▸ **Items from a data source**
++++++

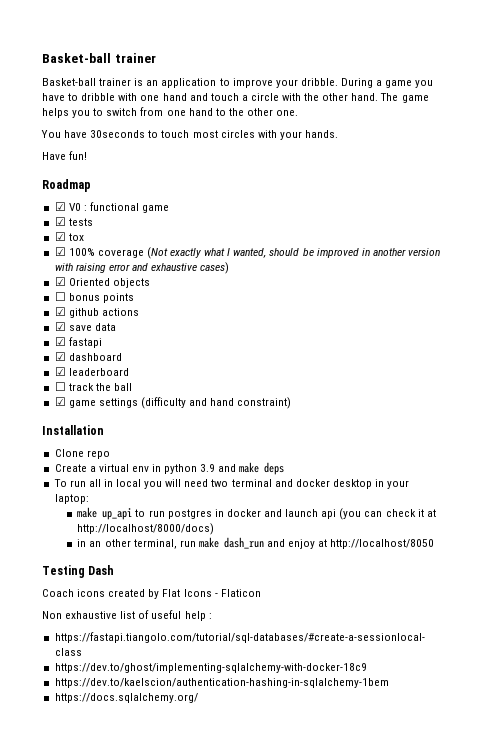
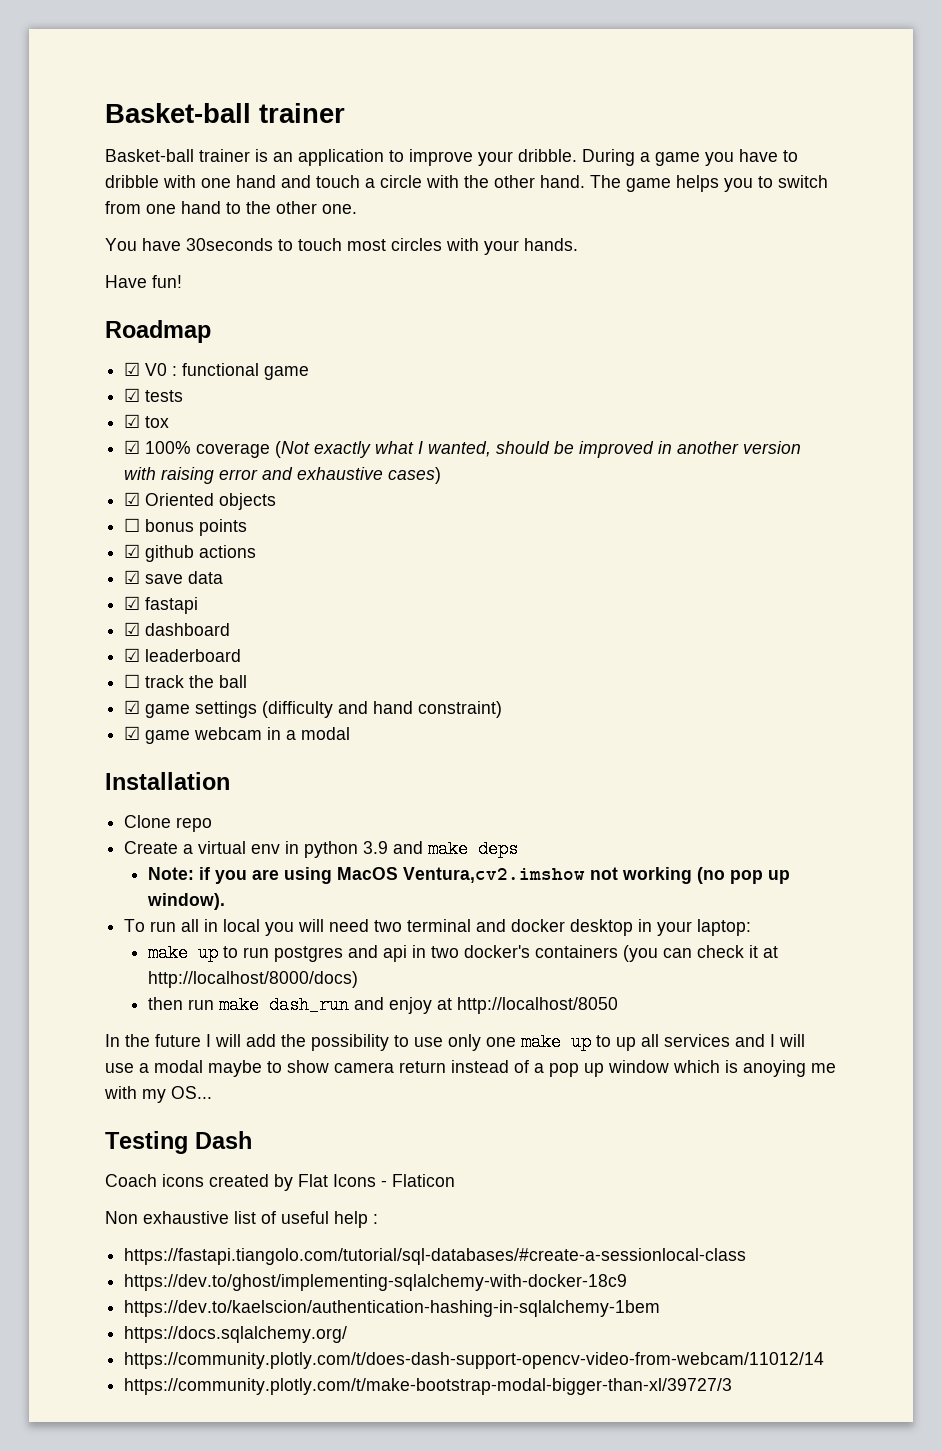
+ ☑ game webcam in a modal
+ Note: if you are using MacOS Ventura,cv2.imshow not working (no pop up window).
- make up_api to run postgres in docker and launch api (you can check it at http://localhost/8000/docs)
+ make up to run postgres and api in two docker's containers (you can check it at http://localhost/8000/docs)
- in an other terminal, run make dash_run and enjoy at http://localhost/8050
+ then run make dash_run and enjoy at http://localhost/8050
+ In the future I will add the possibility to use only one make up to up all services and I will use a modal maybe to show camera return instead of a pop up window which is anoying me with my OS...
+ https://community.plotly.com/t/does-dash-support-opencv-video-from-webcam/11012/14
+ https://community.plotly.com/t/make-bootstrap-modal-bigger-than-xl/39727/3

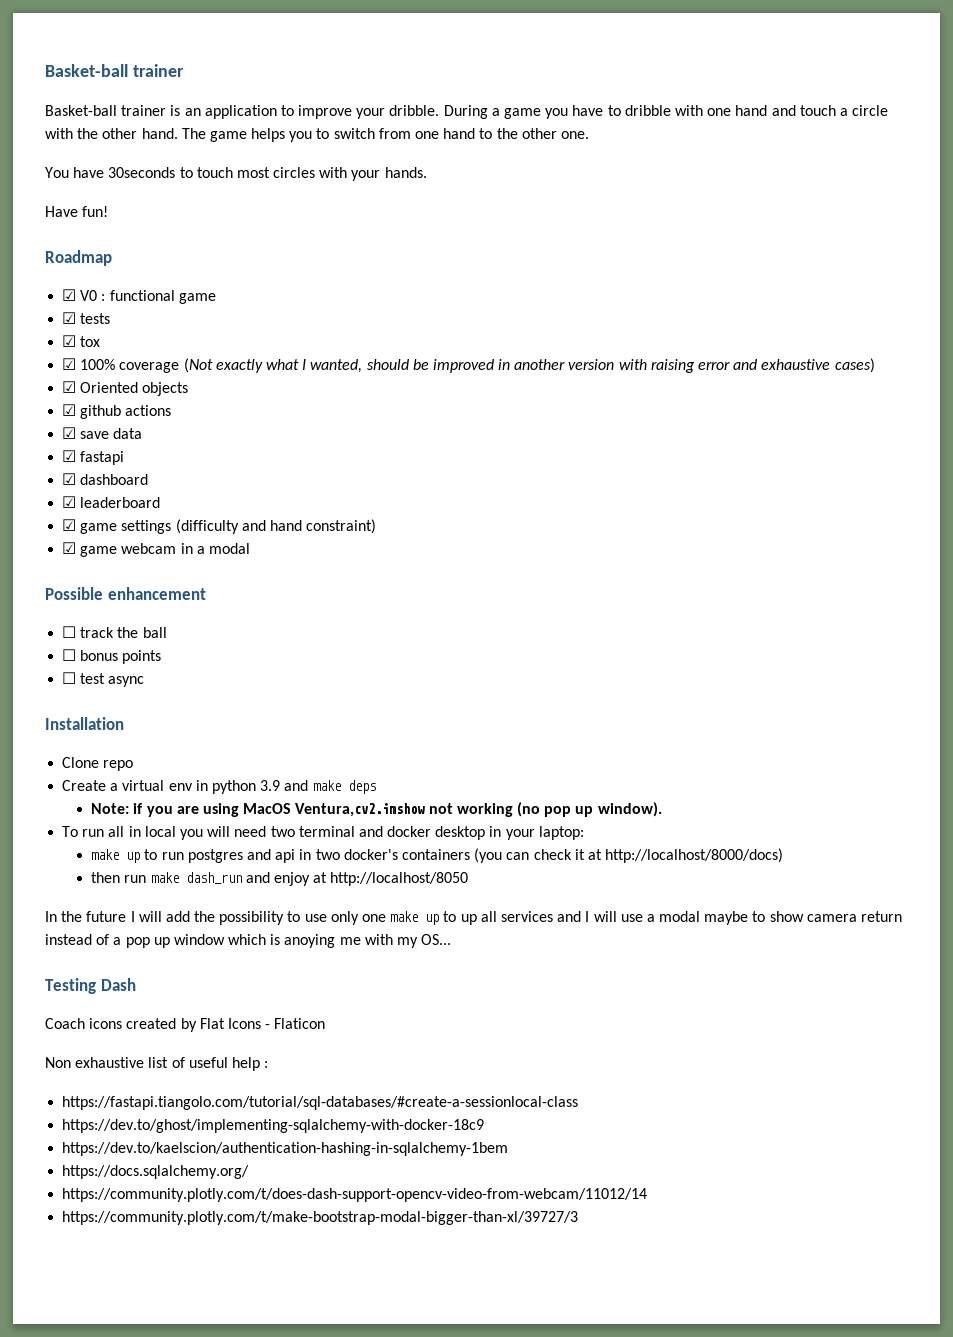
- ☐ bonus points
- ☐ track the ball
+ Possible enhancement
+ ☐ track the ball
+ ☐ bonus points
+ ☐ test async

++++++

▸ **What is expected**
Retype every entry word for word, but do not carry over the pictures.

▸ **Written solution**
+ ☑ game webcam in a modal
+ Note: if you are using MacOS Ventura,cv2.imshow not working (no pop up window).
- make up_api to run postgres in docker and launch api (you can check it at http://localhost/8000/docs)
+ make up to run postgres and api in two docker's containers (you can check it at http://localhost/8000/docs)
- in an other terminal, run make dash_run and enjoy at http://localhost/8050
+ then run make dash_run and enjoy at http://localhost/8050
+ In the future I will add the possibility to use only one make up to up all services and I will use a modal maybe to show camera return instead of a pop up window which is anoying me with my OS...
+ https://community.plotly.com/t/does-dash-support-opencv-video-from-webcam/11012/14
+ https://community.plotly.com/t/make-bootstrap-modal-bigger-than-xl/39727/3

- ☐ bonus points
- ☐ track the ball
+ Possible enhancement
+ ☐ track the ball
+ ☐ bonus points
+ ☐ test async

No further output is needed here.